My problem isn’t that I wish celebrities had better behavior – although I do. My problem is with the entire fallout of how we’re all supposed to take the celebrity seriously when they were enraged. When people get angry they say things that are designed to hurt others.   People will say things that they don’t mean or wouldn’t normally say. And it’s not like they are betraying some unspoken belief that they’ve hidden. Angry people often say wicked things for the sole purpose of hurting someone else’s feelings. In the moment, the offender tries hard to communicate disrespect – not due to a lack of respect – but due to how it will make the other person feel.

I find the entire circumstance weird. If someone is boiling over and saying patently ridiculous things to me and calling me names, then I have a very hard time taking them seriously. All the same, context matters and words can hurt. It’s weird that we know that people can say untrue things in order to hurt us, and then it actually hurts us. Strange.

Consider the following example in which there are two students: one deciding whether to cheat on an exam, and the witness who must then decide whether to report the cheater. For the would-be cheater, there are three outcomes. 1) don’t cheat and get a relatively middling grade, 2) cheat, get reported, and then suffer the consequences, and 3) cheat, the witness stays mum, and get off scot-free. The witness prefers not to be a witness at all. They get put in the rough spot and face the trade-off of protecting the quality of their degree and protecting their social status. The below game tree describes the circumstances:

Note that I’ve made the payoff to the 2nd student the similar regardless of whether they report the cheating student. I think that this reflects reality relatively well – students are often on the fence about reporting academic dishonesty. They often make rules for themselves that justify whatever outcome. Like “I’ll report it if I see it again”, “Well, it wasn’t egregious”, or “It’s none of my business”. But what about the α? That’s the Greek letter alpha. It represents the expected costs that the cheater can impose on the witness. These costs are social in nature. For our purposes, they are the costs of eliciting the cheater’s anger and reproach.

If the cheater can find out who reported him, then he can impose a cost on the witness equal to alpha. And the bigger the alpha, the less likely that the cheater is reported. This is the circumstance that I see when celebrities are caught saying foul things. I think of them attempting to impose costs in order to get their way. The same is true for the stereotypical person who calls customer service and treats the company representative poorly. Some people have learned that they can adopt a tenor that makes interaction super costly for others such that the person on the receiving end sees it in their interest to acquiesce.

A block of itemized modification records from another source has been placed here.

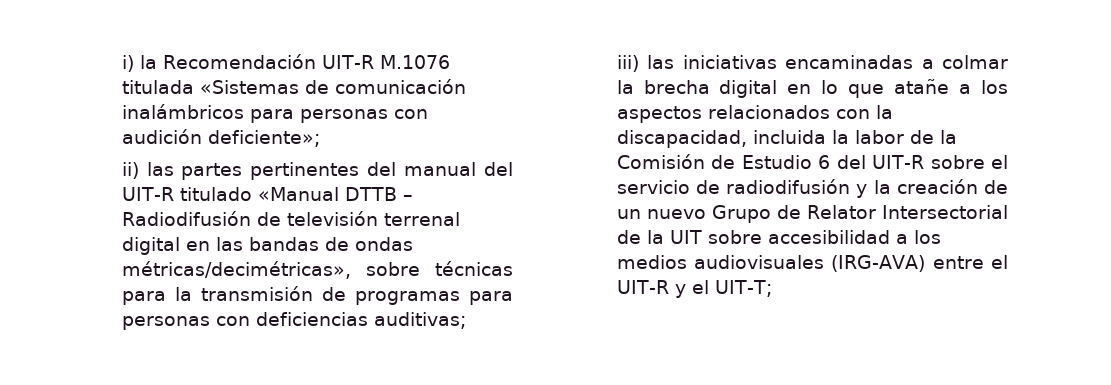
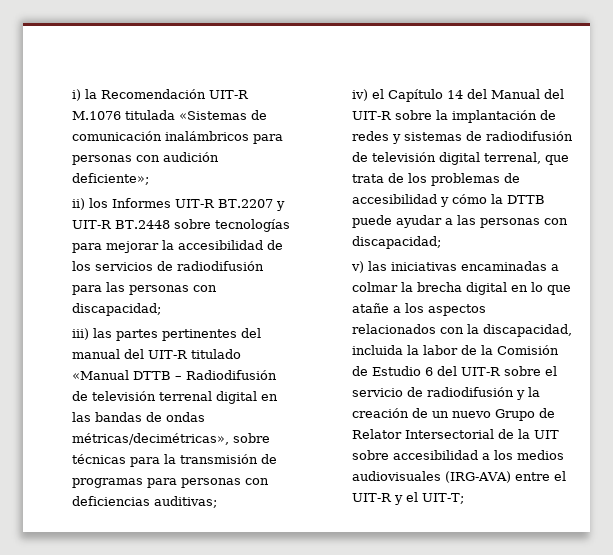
- ii) las partes pertinentes del manual del UIT-R titulado «Manual DTTB – Radiodifusión de televisión terrenal digital en las bandas de ondas métricas/decimétricas», sobre técnicas para la transmisión de programas para personas con deficiencias auditivas;
+ ii) los Informes UIT-R BT.2207 y UIT-R BT.2448 sobre tecnologías para mejorar la accesibilidad de los servicios de radiodifusión para las personas con discapacidad;
+ iii) las partes pertinentes del manual del UIT-R titulado «Manual DTTB – Radiodifusión de televisión terrenal digital en las bandas de ondas métricas/decimétricas», sobre técnicas para la transmisión de programas para personas con deficiencias auditivas;
- iii) las iniciativas encaminadas a colmar la brecha digital en lo que atañe a los aspectos relacionados con la discapacidad, incluida la labor de la Comisión de Estudio 6 del UIT-R sobre el servicio de radiodifusión y la creación de un nuevo Grupo de Relator Intersectorial de la UIT sobre accesibilidad a los medios audiovisuales (IRG-AVA) entre el UIT-R y el UIT-T;
+ iv) el Capítulo 14 del Manual del UIT-R sobre la implantación de redes y sistemas de radiodifusión de televisión digital terrenal, que trata de los problemas de accesibilidad y cómo la DTTB puede ayudar a las personas con discapacidad;
+ v) las iniciativas encaminadas a colmar la brecha digital en lo que atañe a los aspectos relacionados con la discapacidad, incluida la labor de la Comisión de Estudio 6 del UIT-R sobre el servicio de radiodifusión y la creación de un nuevo Grupo de Relator Intersectorial de la UIT sobre accesibilidad a los medios audiovisuales (IRG-AVA) entre el UIT-R y el UIT-T;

There are two morals of the story. First, people who mouth-off are trying to hurt your feelings so that you accommodate their demands. Whether they’re successful is determined by whether they can hurt your feelings. If you have a strong sense of justice, then you’ll shield your heart from their words (or fight back). Second, foul-mouthed celebrities are getting in trouble for the wrong thing. Screaming obscenities shouldn’t be a problem merely because they insulted some particular social group. Rather, intimidation by obscenity is juvenile bullying. And that’s the part that we should decry.